A lack of direct action of glucagon on kidney metabolism, hemodynamics, and renal sodium handling in the dog.

Although several reports suggest that pharmacologic amounts of glucagon may promote natriuresis, the influence of a physiological or even pathophysiological increase in circulating glucagon levels on kidney function has never been convincingly demonstrated. The present study was therefore undertaken to determine whether a moderate increase in plasma glucagon concentration of blood perfusing the kidney may influence kidney function and promote urinary sodium excretion. To this end, glucagon was infused directly into one renal artery of anesthetized dogs at a rate of 1 ng x kg(-1) x min(-1), calculated to increase glucagon concentration in the blood perfusing the kidney within the pathophysiologic range and thus to levels seen in some catabolic states such as poorly controlled diabetes or starvation.

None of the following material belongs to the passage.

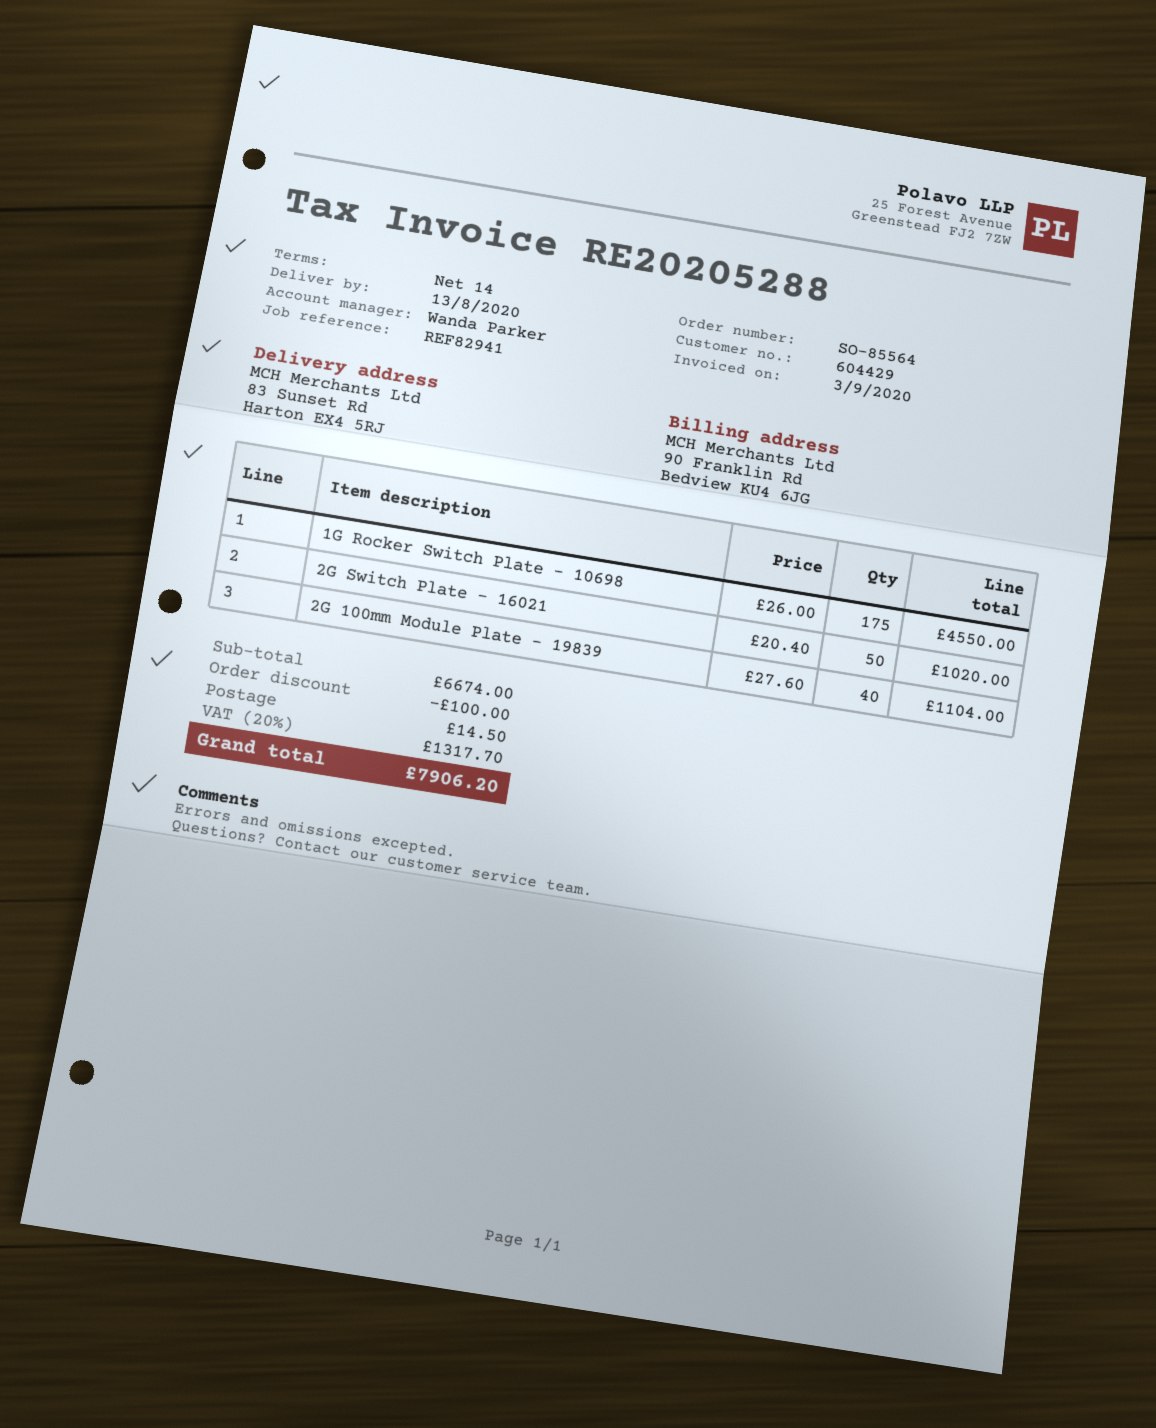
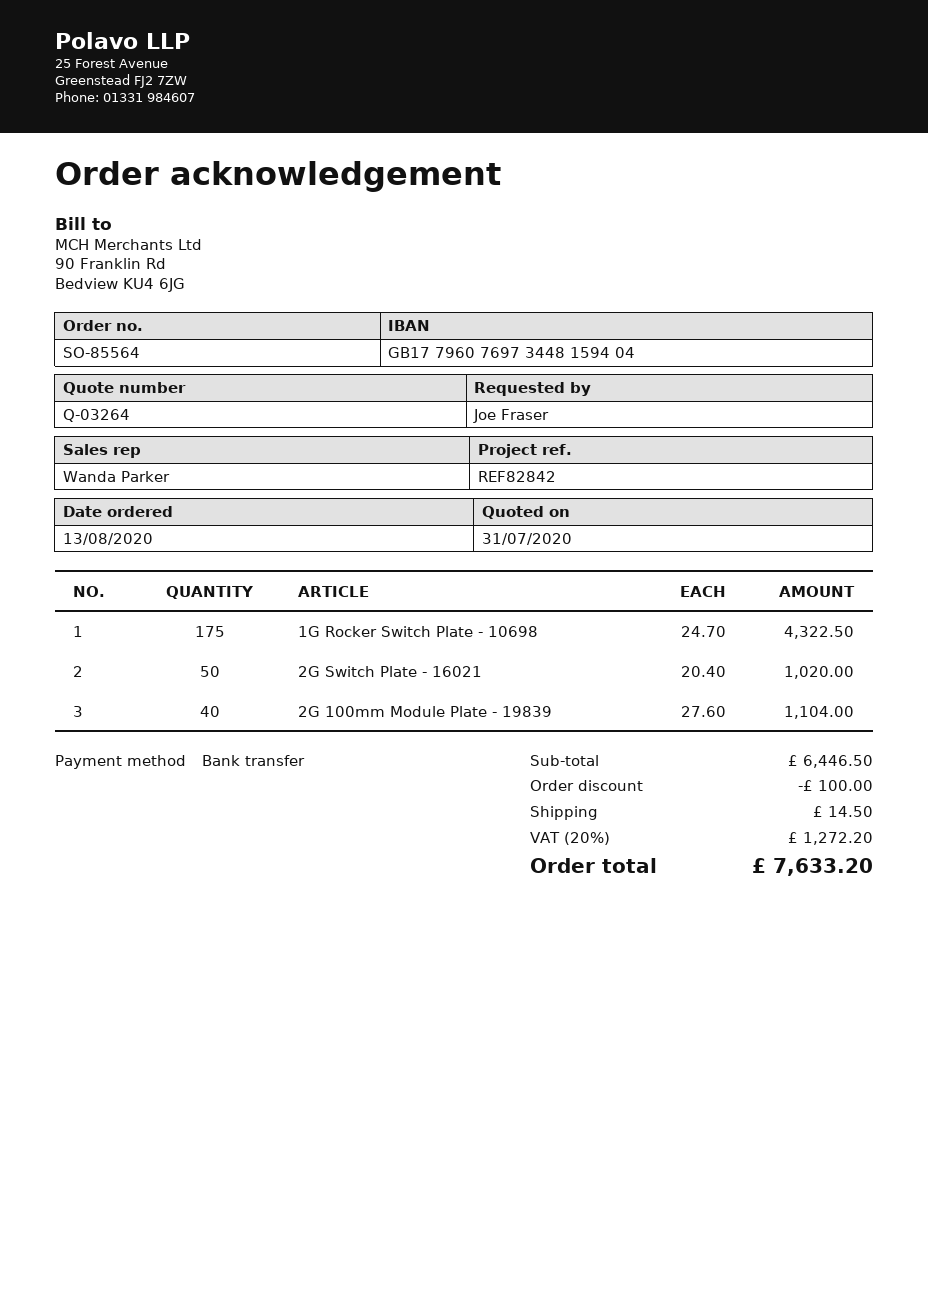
reference: REF82941 -> REF82842
1G Rocker Switch Plate - 10698: 175 x 26.00 = 4550.00 -> 175 x 24.70 = 4322.50
subtotal: 6674.00 -> 6446.50
tax: 20% = 1317.70 -> 20% = 1272.20
total: 7906.20 -> 7633.20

The contralateral kidney was infused with saline only. The estimated concentration of glucagon in blood perfusing the hormone-infused kidney increased with glucagon infusion from 227 pg x mL(-1) during the control period to mean of 779 pg x mL(-1). There was a significant increase in glucagon extraction by this kidney, from 33% in baseline conditions to 61% upon intrarenal infusion of the hormone, and hence venous glucagon levels were only slightly higher than in the contralateral kidney. Despite a more than threefold increase in glucagon levels in blood perfusing the hormone-infused kidney versus the contralateral kidney, this experimentally induced hyperglucagonemia was without influence on renal plasma flow (RFP), glomerular filtration rate (GFR), renal vascular resistance, renal uptake of oxygen and energy-providing substrates. Excretion of Na+, K+, Cl-, and PO4(3-) was likewise unaffected. These results indicate that hyperglucagonemia, at least of a magnitude comparable to that seen in starvation or diabetic decompensation, is devoid of any detectable direct influence on renal hemodynamics or tubular function.